===== Extracted entries

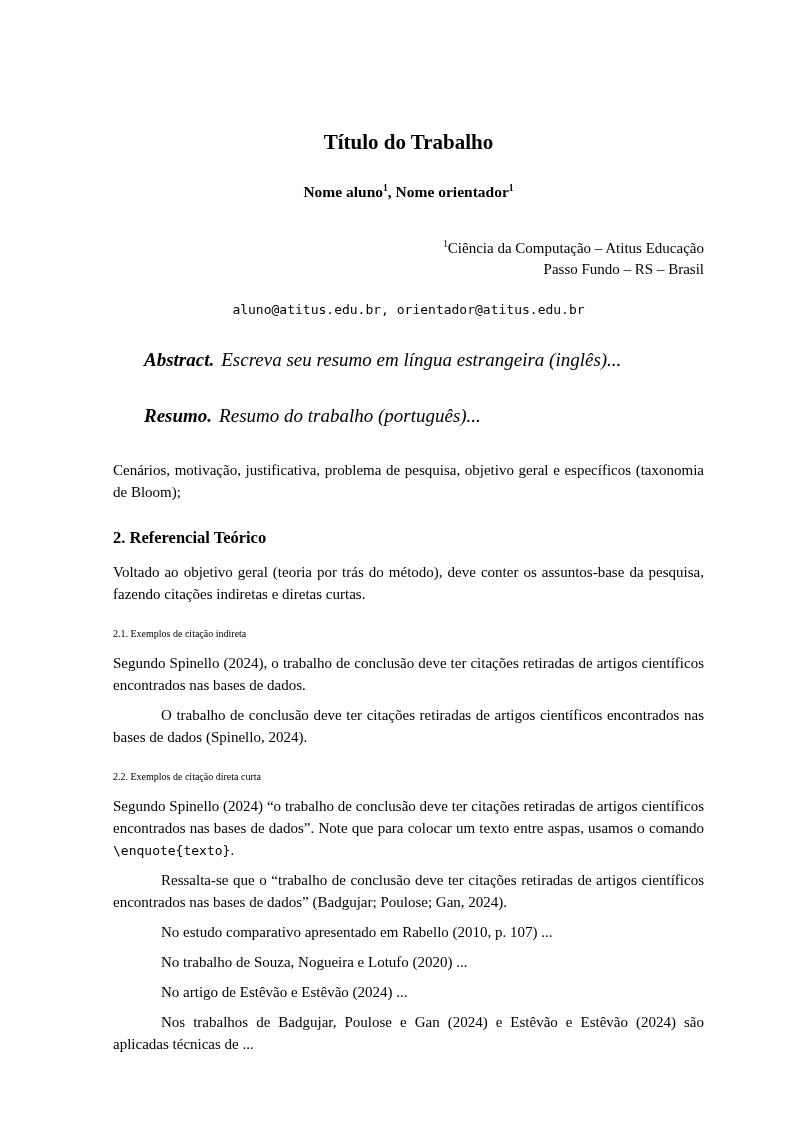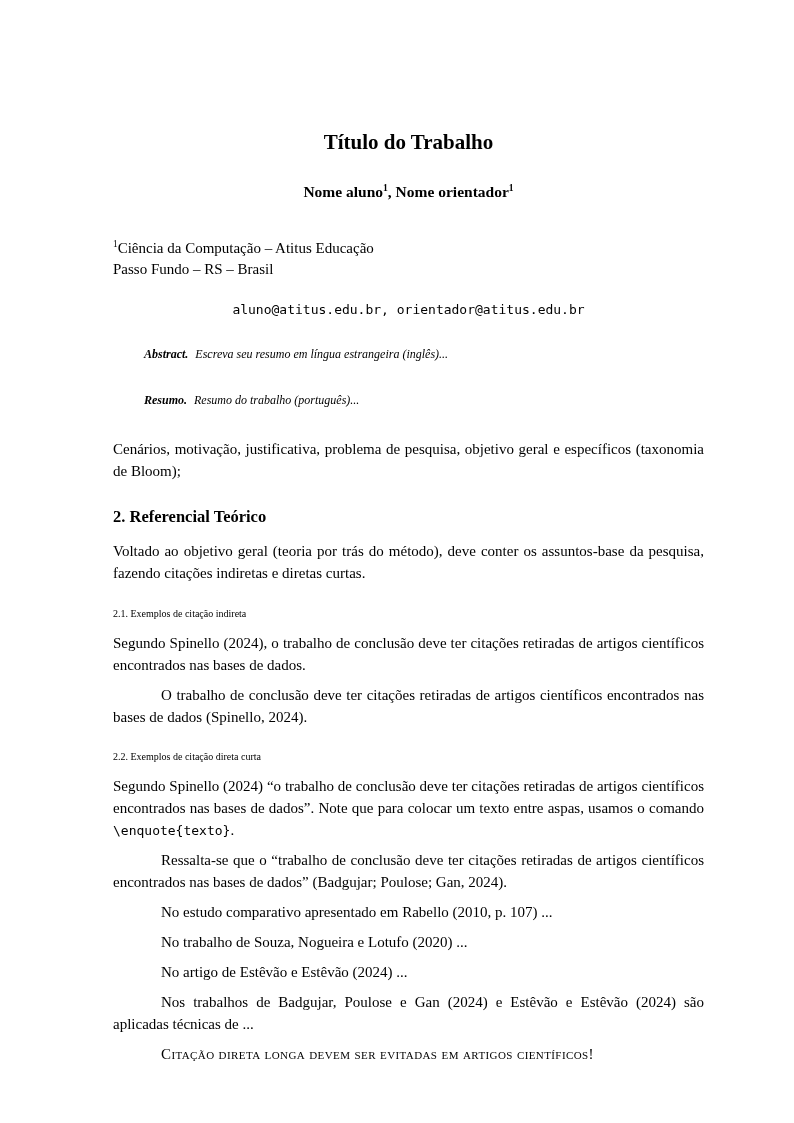--- a/index.html
+++ b/index.html
@@ -16,34 +16,34 @@
     font-size:21px; font-weight:bold; text-align:center;
     margin-bottom:27px;
   }
   .authors {
     text-align:center; font-weight:bold; font-size:15.5px;
     margin-bottom:37px;
   }
   sup { font-size:0.62em; font-weight:inherit; }
 
   .affiliation {
-    text-align:left; font-size:15px; line-height:1.38;
+    text-align:right; font-size:15px; line-height:1.38;
     margin-bottom:22px;
   }
   .emails {
     text-align:center;
     font-family:"DejaVu Sans Mono", monospace;
     font-size:13px;
     margin-bottom:29px;
   }
 
   .abstract-block {
     margin:0 31px 29px 31px;
     font-style:italic;
-    font-size:12px;
+    font-size:19px;
     line-height:1.45;
     text-align:justify;
   }
   .abstract-label { font-weight:bold; margin-right:7px; }
 
   h2.sec {
     font-size:16.5px; font-weight:bold;
     margin:25px 0 13px 0;
   }
   h3.subsec {
@@ -96,15 +96,14 @@
 
   <h3 class="subsec">2.2. Exemplos de citação direta curta</h3>
 
   <p class="body"><span>Segundo Spinello (2024) “o trabalho de conclusão deve ter citações retiradas de artigos científicos encontrados nas bases de dados”. Note que para colocar um texto entre aspas, usamos o comando </span><code class="mono">\enquote{texto}</code><span>.</span></p>
 
   <p class="body indent">Ressalta-se que o “trabalho de conclusão deve ter citações retiradas de artigos científicos encontrados nas bases de dados” (Badgujar; Poulose; Gan, 2024).</p>
   <p class="body indent">No estudo comparativo apresentado em Rabello (2010, p. 107) ...</p>
   <p class="body indent">No trabalho de Souza, Nogueira e Lotufo (2020) ...</p>
   <p class="body indent">No artigo de Estêvão e Estêvão (2024) ...</p>
   <p class="body indent">Nos trabalhos de Badgujar, Poulose e Gan (2024) e Estêvão e Estêvão (2024) são aplicadas técnicas de ...</p>
-  <p class="body indent smallcaps">Citação direta longa devem ser evitadas em artigos científicos!</p>
 
 </div>
 
 </body></html>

==========

■ What the exercise asks: Could you set down, exactly as written, the lines above between the one holding "-96,15 +96,14 @@" and the one holding "p. 107) ...</p>", inclusive, and nothing more?

■ Reply to the exercise:
@@ -96,15 +96,14 @@
 
   <h3 class="subsec">2.2. Exemplos de citação direta curta</h3>
 
   <p class="body"><span>Segundo Spinello (2024) “o trabalho de conclusão deve ter citações retiradas de artigos científicos encontrados nas bases de dados”. Note que para colocar um texto entre aspas, usamos o comando </span><code class="mono">\enquote{texto}</code><span>.</span></p>
 
   <p class="body indent">Ressalta-se que o “trabalho de conclusão deve ter citações retiradas de artigos científicos encontrados nas bases de dados” (Badgujar; Poulose; Gan, 2024).</p>
   <p class="body indent">No estudo comparativo apresentado em Rabello (2010, p. 107) ...</p>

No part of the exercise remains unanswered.